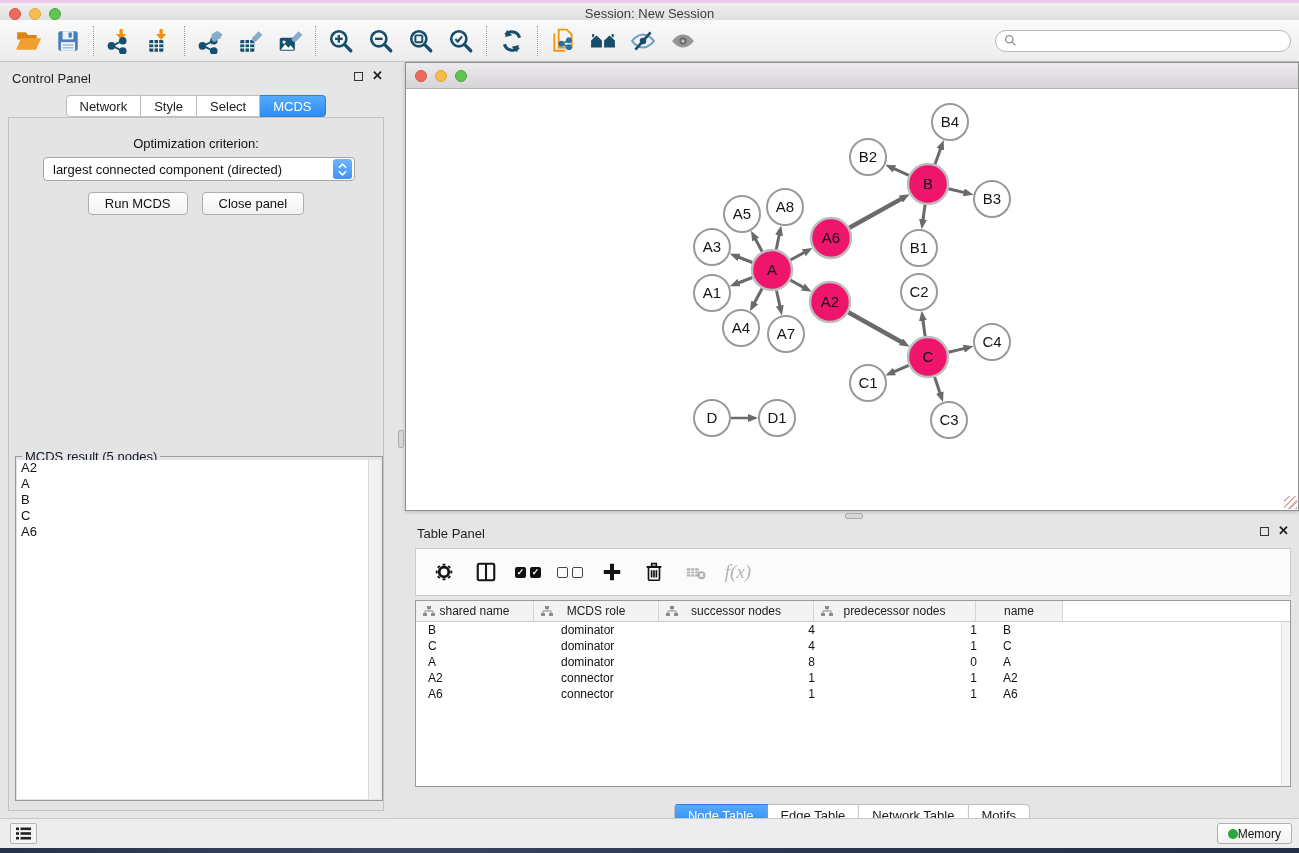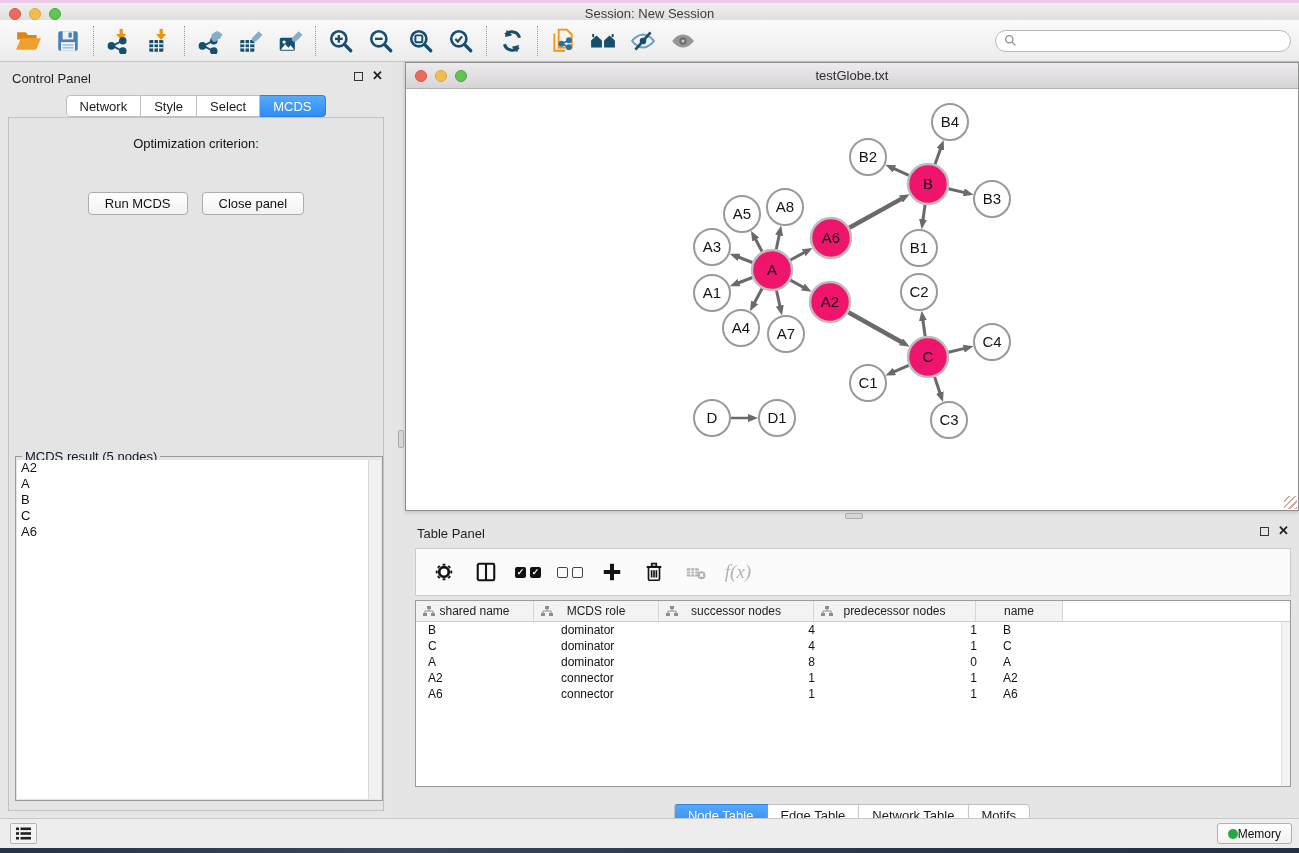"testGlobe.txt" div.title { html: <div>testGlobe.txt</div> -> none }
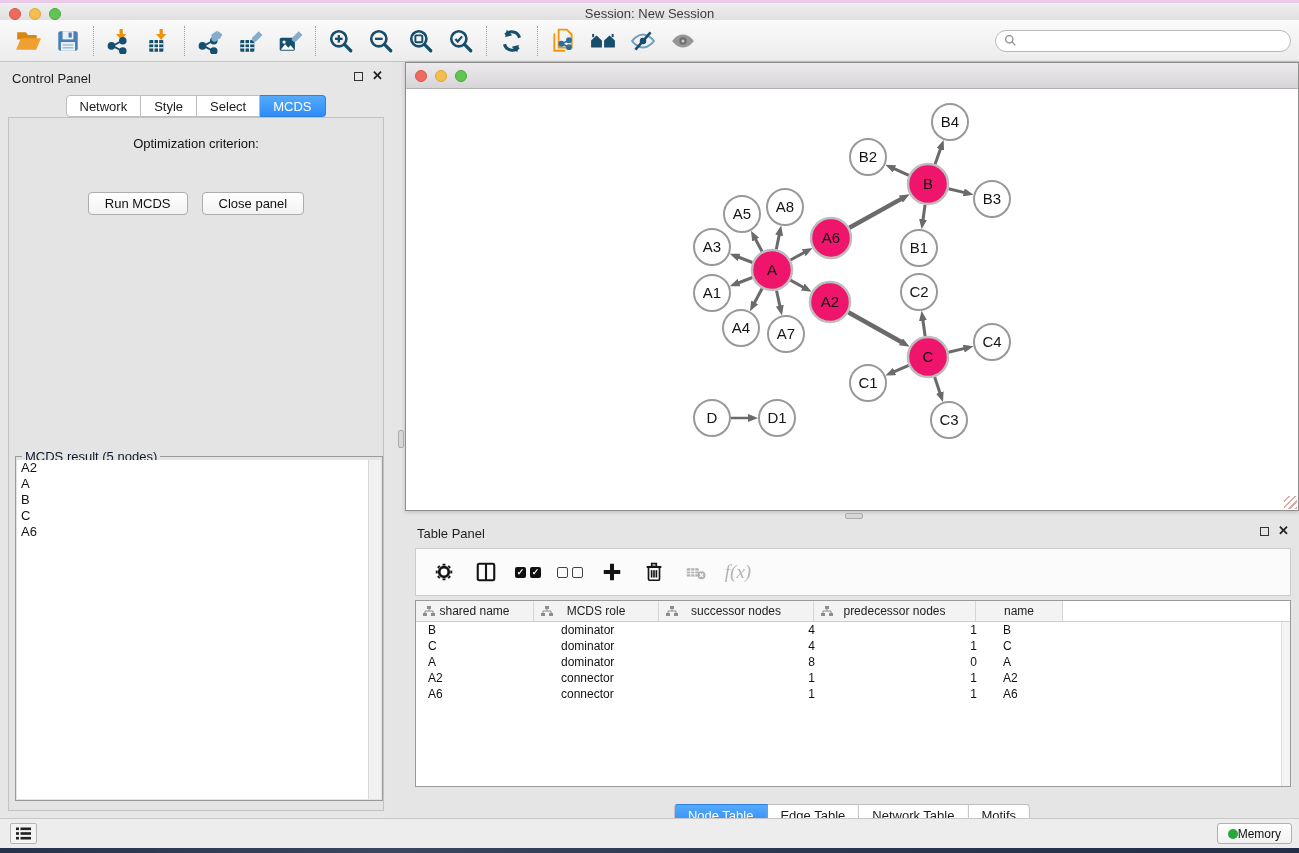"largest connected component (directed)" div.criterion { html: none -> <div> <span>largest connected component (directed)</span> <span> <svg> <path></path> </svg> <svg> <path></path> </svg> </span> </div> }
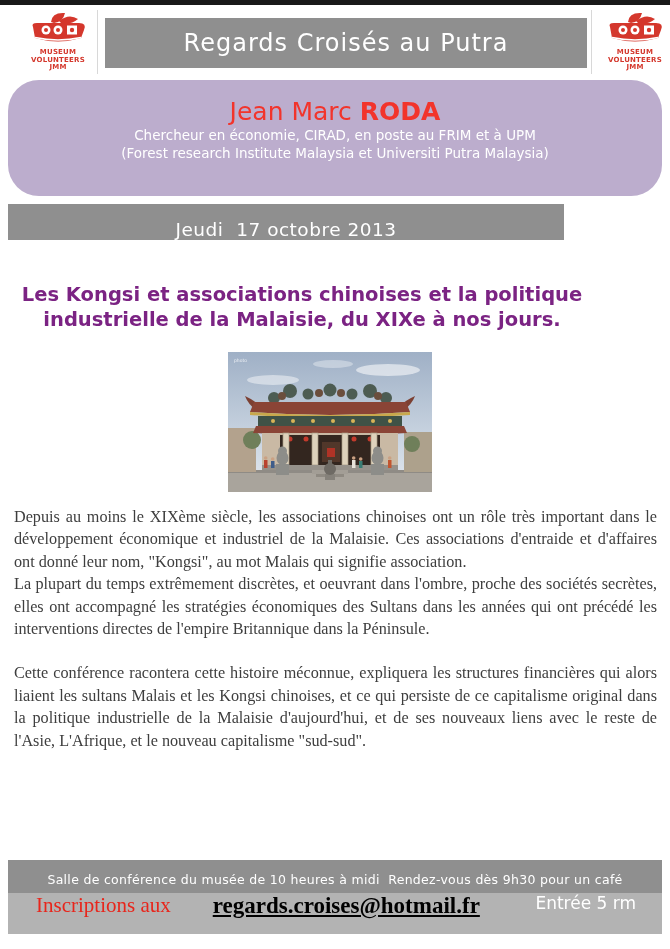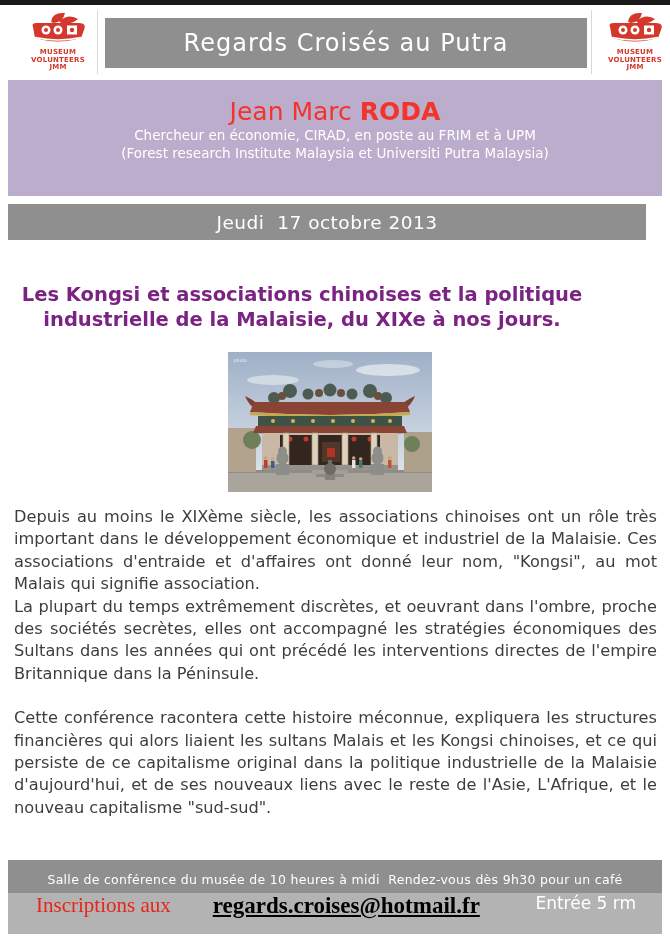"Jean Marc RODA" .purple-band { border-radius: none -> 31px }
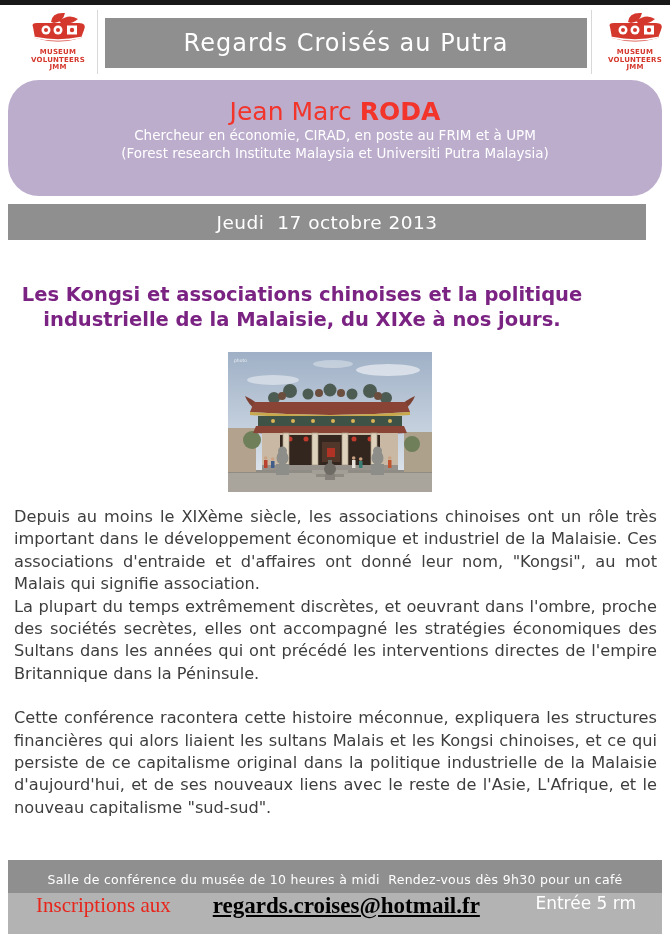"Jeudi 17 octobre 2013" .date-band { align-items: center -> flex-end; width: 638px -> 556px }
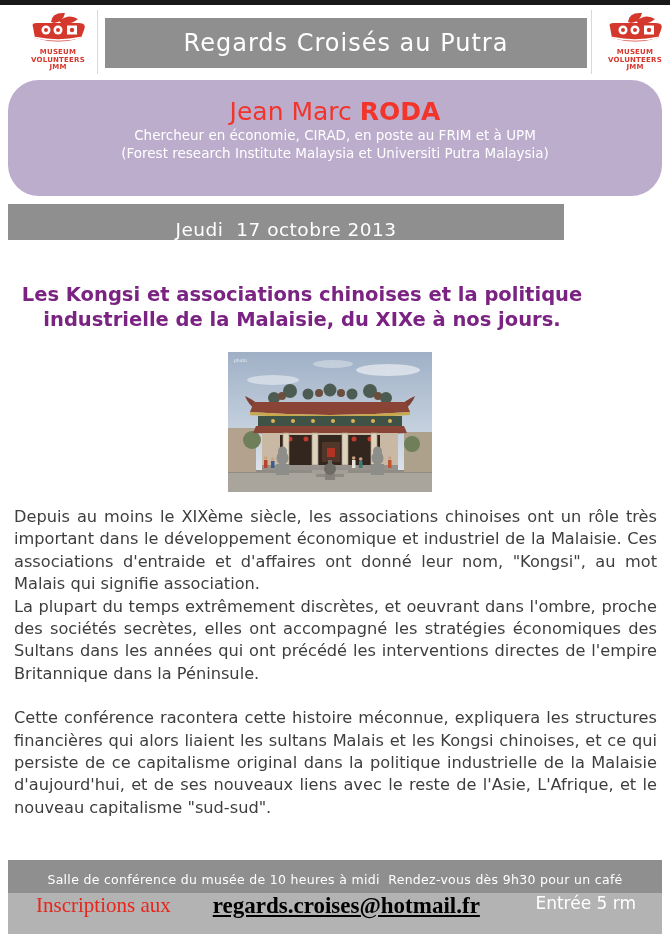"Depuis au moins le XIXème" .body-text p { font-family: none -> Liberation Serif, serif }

§ §

Instructions for the task — Copy out, exactly and without pictures, each line from the one containing "border-radius: none ->" through the final line of the entries, both ends included.

Solution —
"Jean Marc RODA" .purple-band { border-radius: none -> 31px }
"Jeudi 17 octobre 2013" .date-band { align-items: center -> flex-end; width: 638px -> 556px }
"Depuis au moins le XIXème" .body-text p { font-family: none -> Liberation Serif, serif }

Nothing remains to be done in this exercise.